▸ MATERIAL FOR THE TASK:
= Beginning of Section =

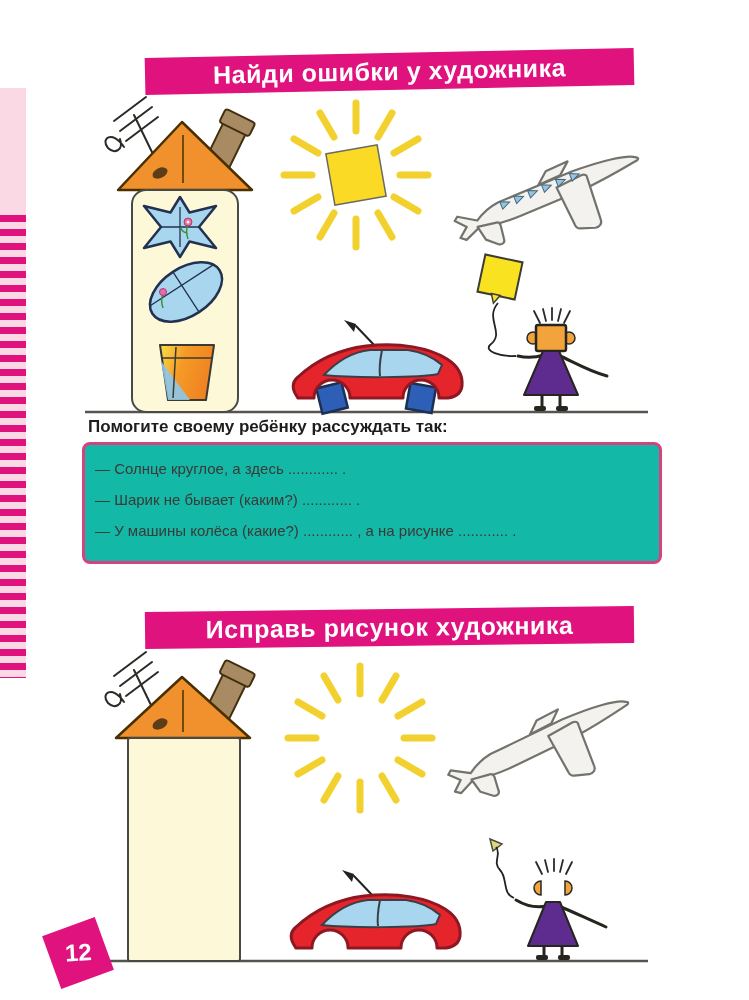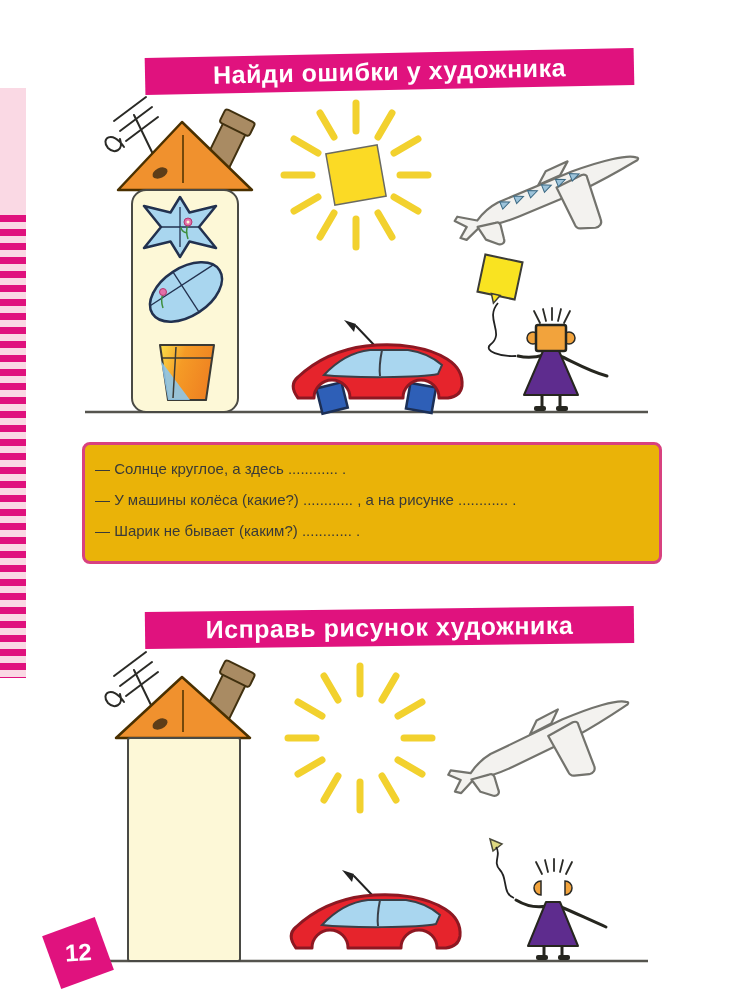"Помогите своему ребёнку рассуждать так:" div.help-heading { html: none -> <div>Помогите своему ребёнку рассуждать так:</div> }
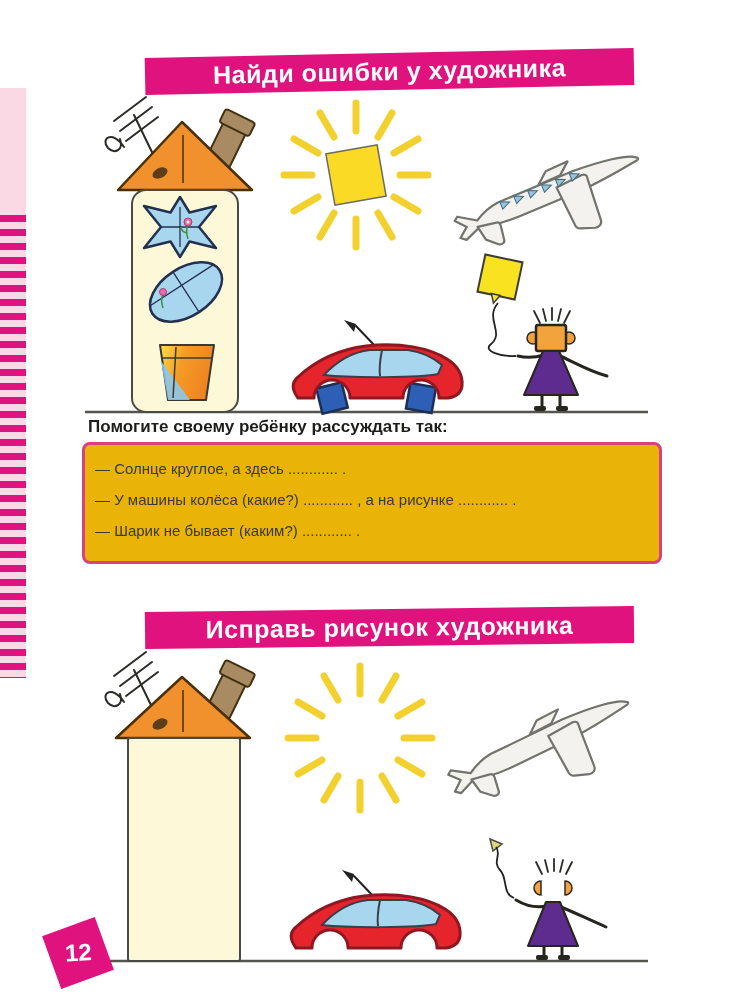"— Солнце круглое, а здесь" .hint-box { background: #eab308 -> #14b8a6 }
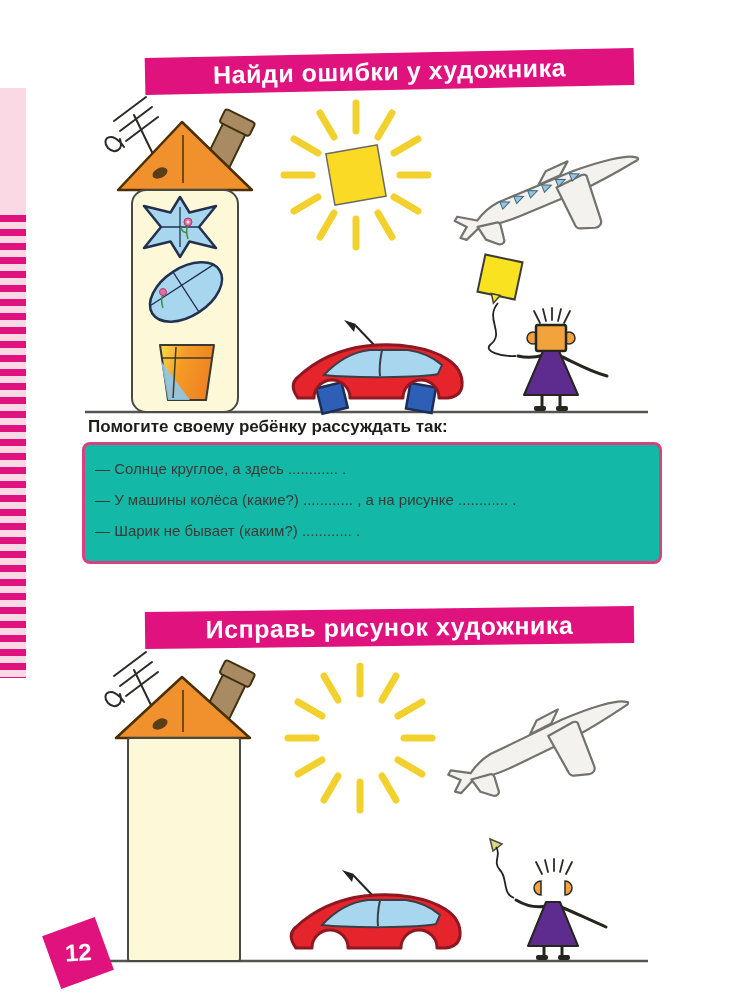"— У машины колёса (какие?)" div.hint-line { order: before "— Шарик не бывает (каким?)" -> after "— Шарик не бывает (каким?)" }
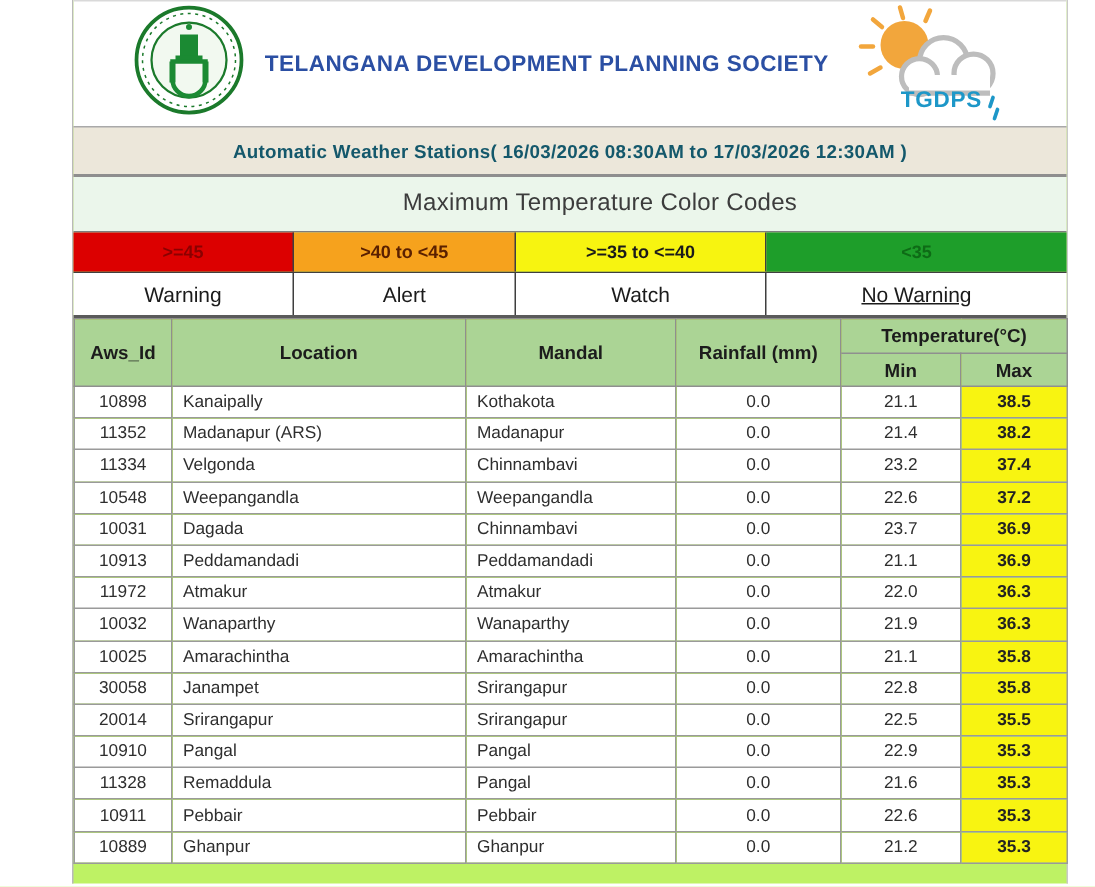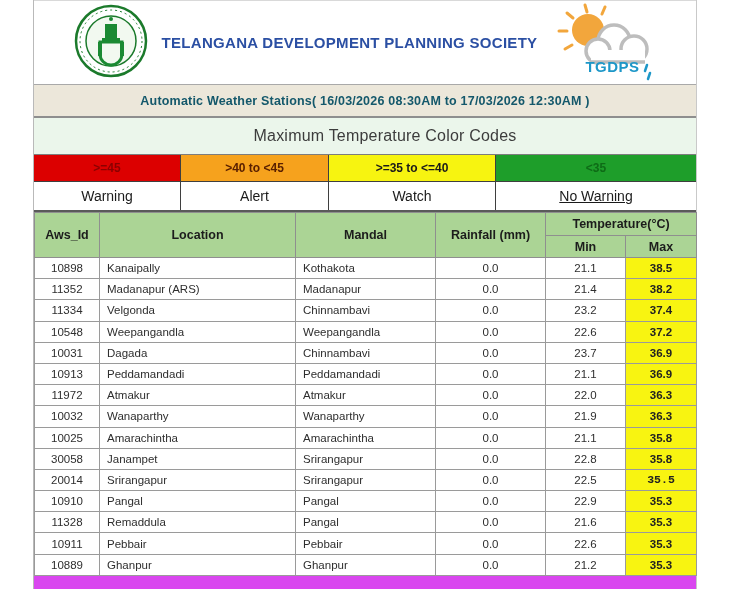"TELANGANA DEVELOPMENT PLANNING SOCIETY" .frame { background: #d946ef -> #bef264; left: 33px -> 48px }
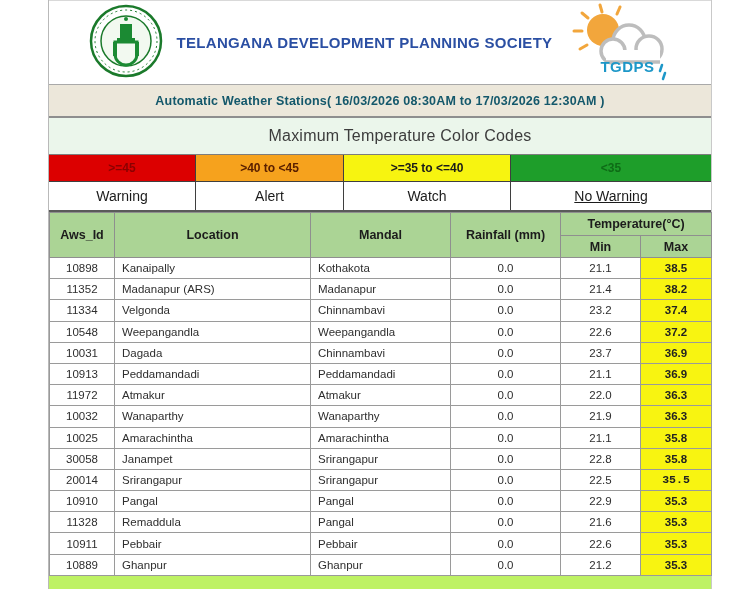"35.5" td.c-max { font-family: Liberation Mono, monospace -> none }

= End of Section =

▸ AIM OF THE TASK: Copy every line of the data word for word, omitting the images.

▸ OUTPUT FOR THIS TASK:
"Помогите своему ребёнку рассуждать так:" div.help-heading { html: none -> <div>Помогите своему ребёнку рассуждать так:</div> }
"— Солнце круглое, а здесь" .hint-box { background: #eab308 -> #14b8a6 }
"— У машины колёса (какие?)" div.hint-line { order: before "— Шарик не бывает (каким?)" -> after "— Шарик не бывает (каким?)" }
"TELANGANA DEVELOPMENT PLANNING SOCIETY" .frame { background: #d946ef -> #bef264; left: 33px -> 48px }
"35.5" td.c-max { font-family: Liberation Mono, monospace -> none }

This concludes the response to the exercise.